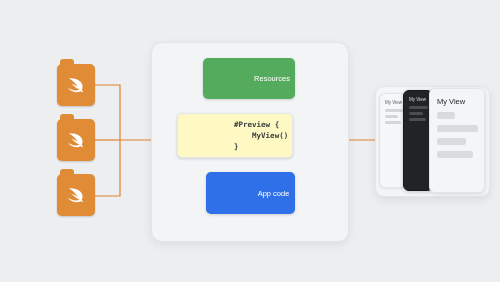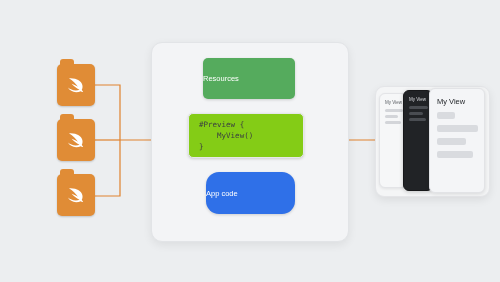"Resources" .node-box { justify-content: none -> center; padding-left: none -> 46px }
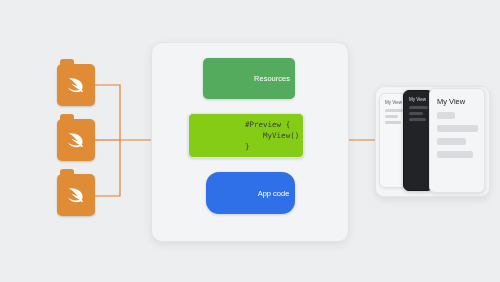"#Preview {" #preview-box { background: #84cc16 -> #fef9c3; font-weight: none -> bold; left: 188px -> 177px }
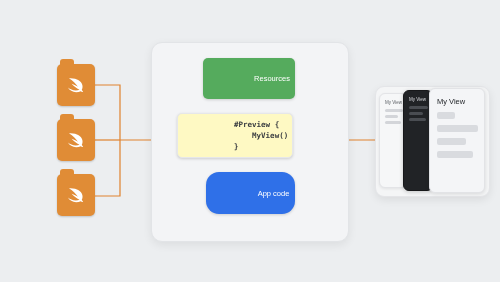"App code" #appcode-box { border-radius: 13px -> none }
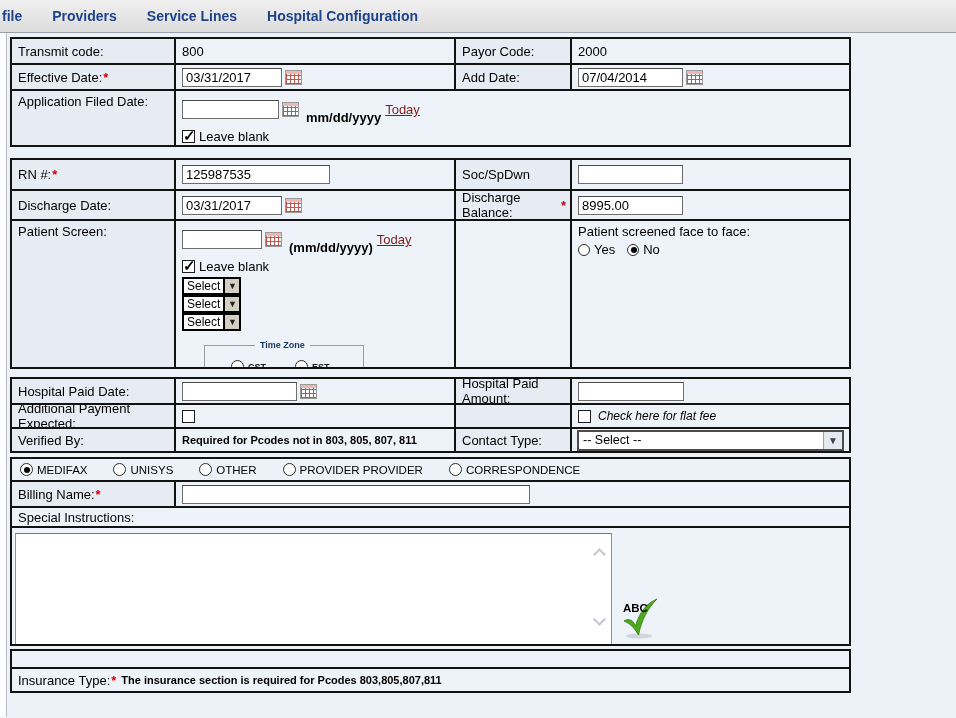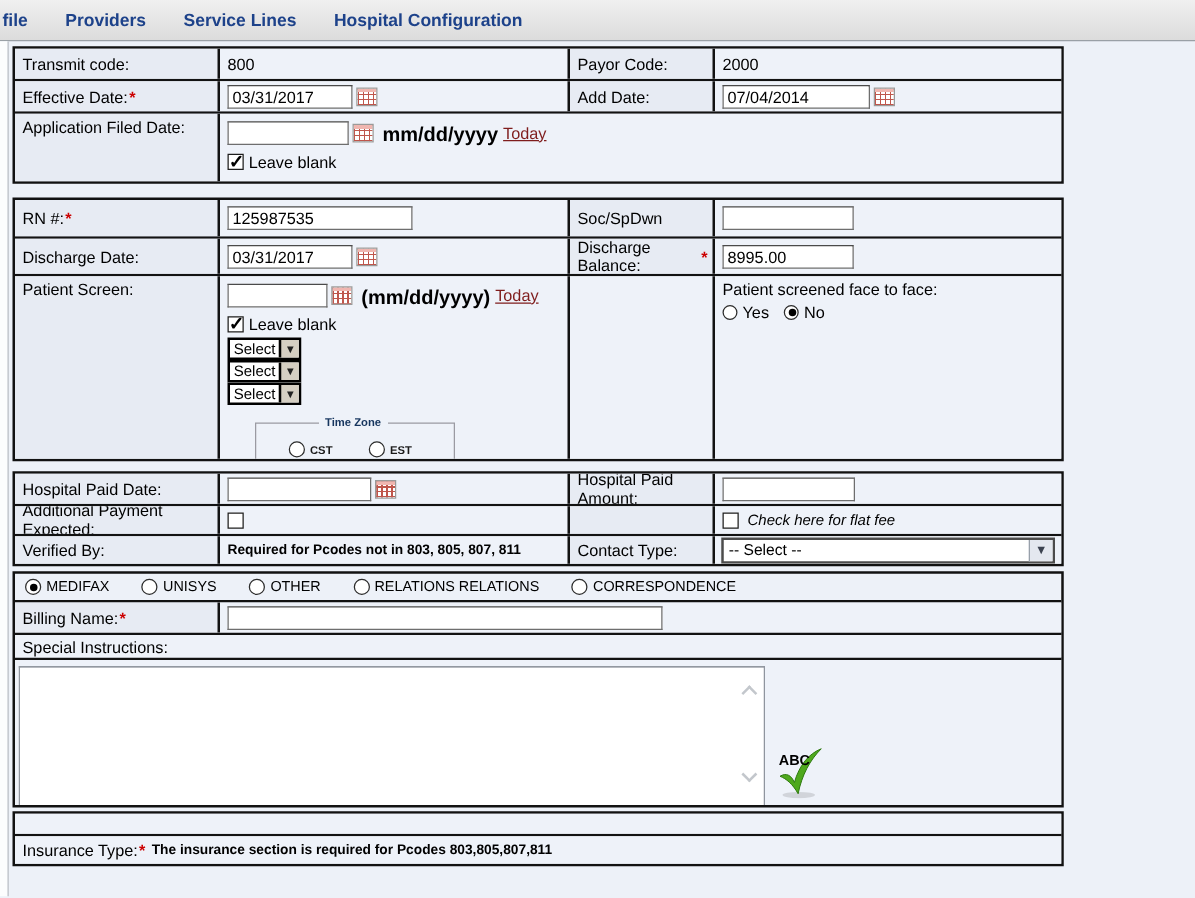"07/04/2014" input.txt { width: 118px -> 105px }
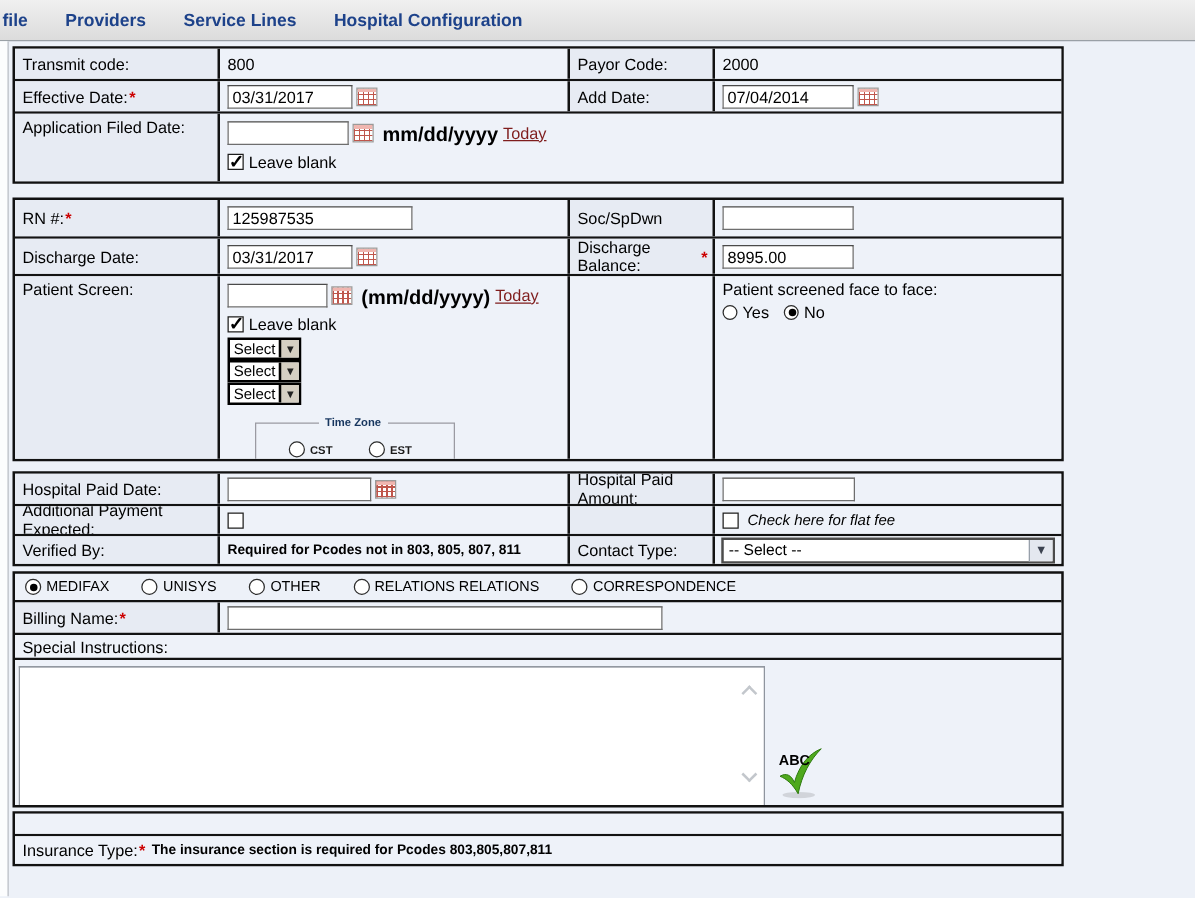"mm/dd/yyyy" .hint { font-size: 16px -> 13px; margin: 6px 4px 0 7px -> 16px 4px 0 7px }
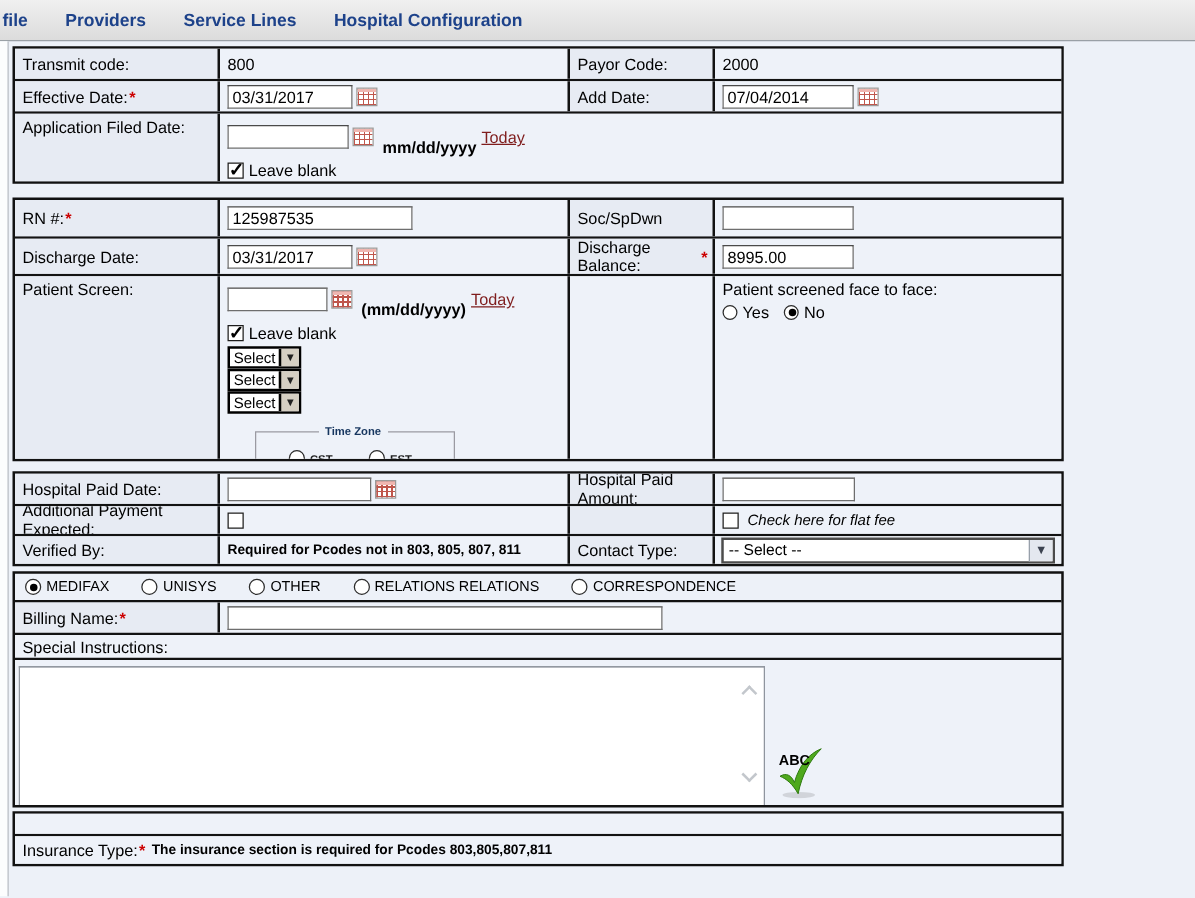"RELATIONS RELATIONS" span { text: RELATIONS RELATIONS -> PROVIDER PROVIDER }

::::

Take the lines from the start of the material to the line with "border-radius: 13px ->", both included, and transcribe them exactly without the pictures.

RESPONSE AREA:
"Resources" .node-box { justify-content: none -> center; padding-left: none -> 46px }
"#Preview {" #preview-box { background: #84cc16 -> #fef9c3; font-weight: none -> bold; left: 188px -> 177px }
"App code" #appcode-box { border-radius: 13px -> none }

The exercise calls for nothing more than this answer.